Scientific issues should not be considered by councils, but by relevant experts. It's up to democratic bodies to consult such experts for advice - not replace them.

You list issues you claim swung the council (rather a naive understanding considering the stupid politics involved in that council at that time with competition to replace the Mayor). Let’s look at these:

1: Yes, the surface reaction of phosphate, calcium and fluoride at the tooth surface is considered the main mechanism of preventing decay and recovering from acid attack. This results from the presence of these chemical species in saliva, plaque and the oral cavity in general. Fluoridated water and food help provide these and help maintain saliva F, P and Ca concentrations during the day (saliva F from toothpaste drops relatively quickly so restoration of concentrations during the day is important.

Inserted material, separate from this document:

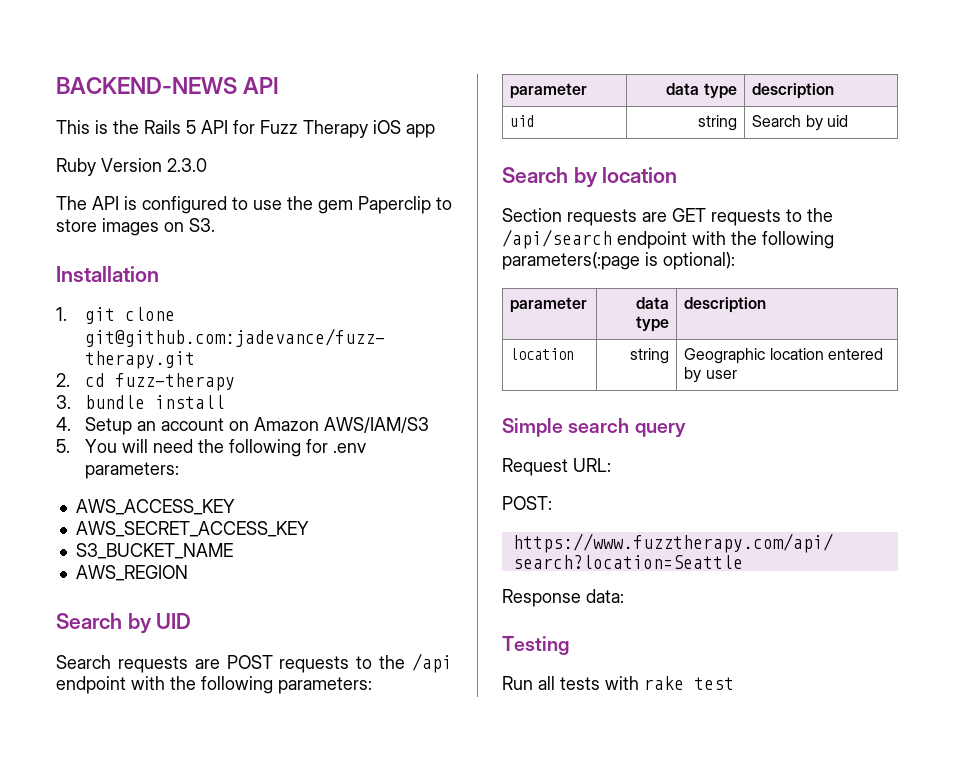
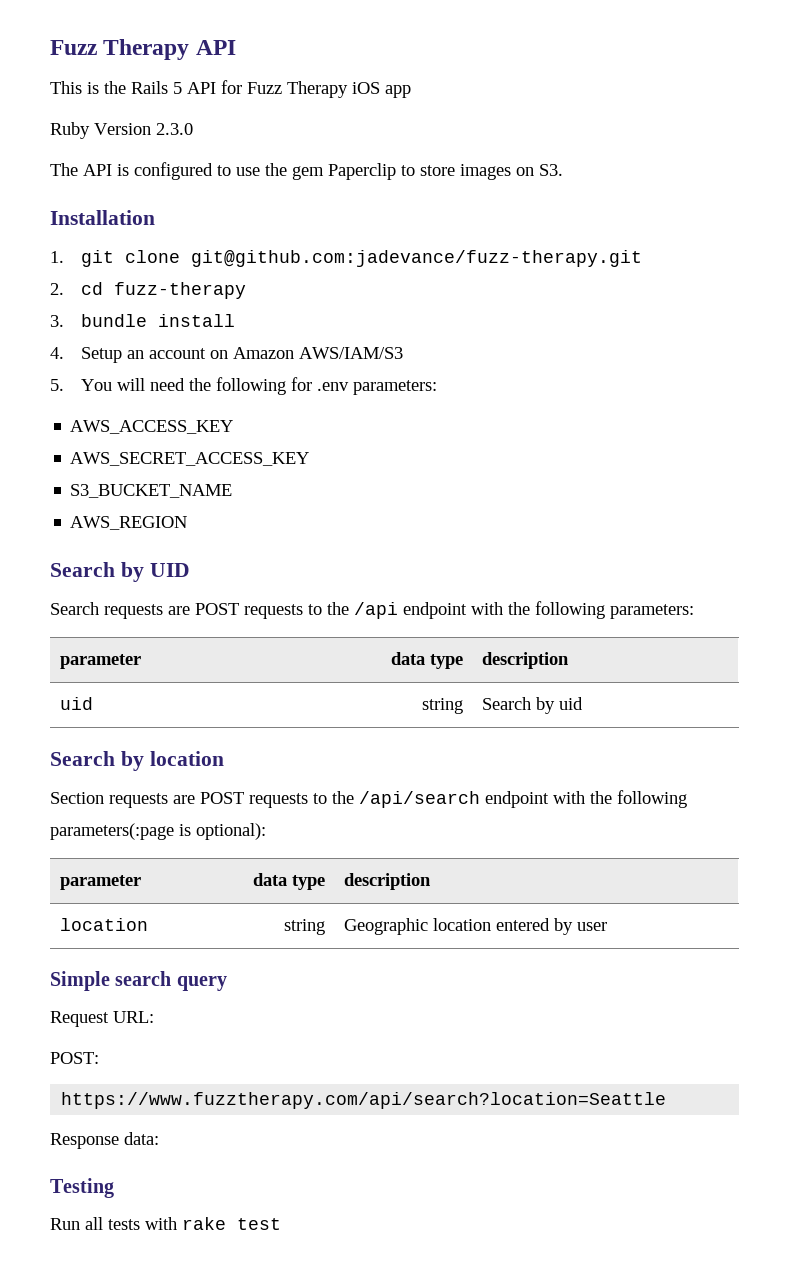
- BACKEND-NEWS API
+ Fuzz Therapy API
- Section requests are GET requests to the /api/search endpoint with the following parameters(:page is optional):
+ Section requests are POST requests to the /api/search endpoint with the following parameters(:page is optional):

2: Your argument for "wasted" treated water is simply an argument for a double reticulation system - one for drinking and one for all other uses. That is extremely wasteful financially and that is why such an approach is only considered for very small reticulation systems.

3: Each country approaches the involvement of F in oral health according to their own situation. CWF is not suitable for many systems (it's not suitable for many systems in NZ) and alternatives like school fluoride rinses, fluoridated salts, natural fluoride levels, etc., come in to play. In the end, each country and region make its own decision according to its situation.

4: Use of fluoridated water is not considered a risk to bottle-fed infants by health professionals - but parents who do have a concern are recommended to sometimes used alternative water sources - simply a "peace of mind" issue. Anti-fluoride propagandists always misrepresent that situation.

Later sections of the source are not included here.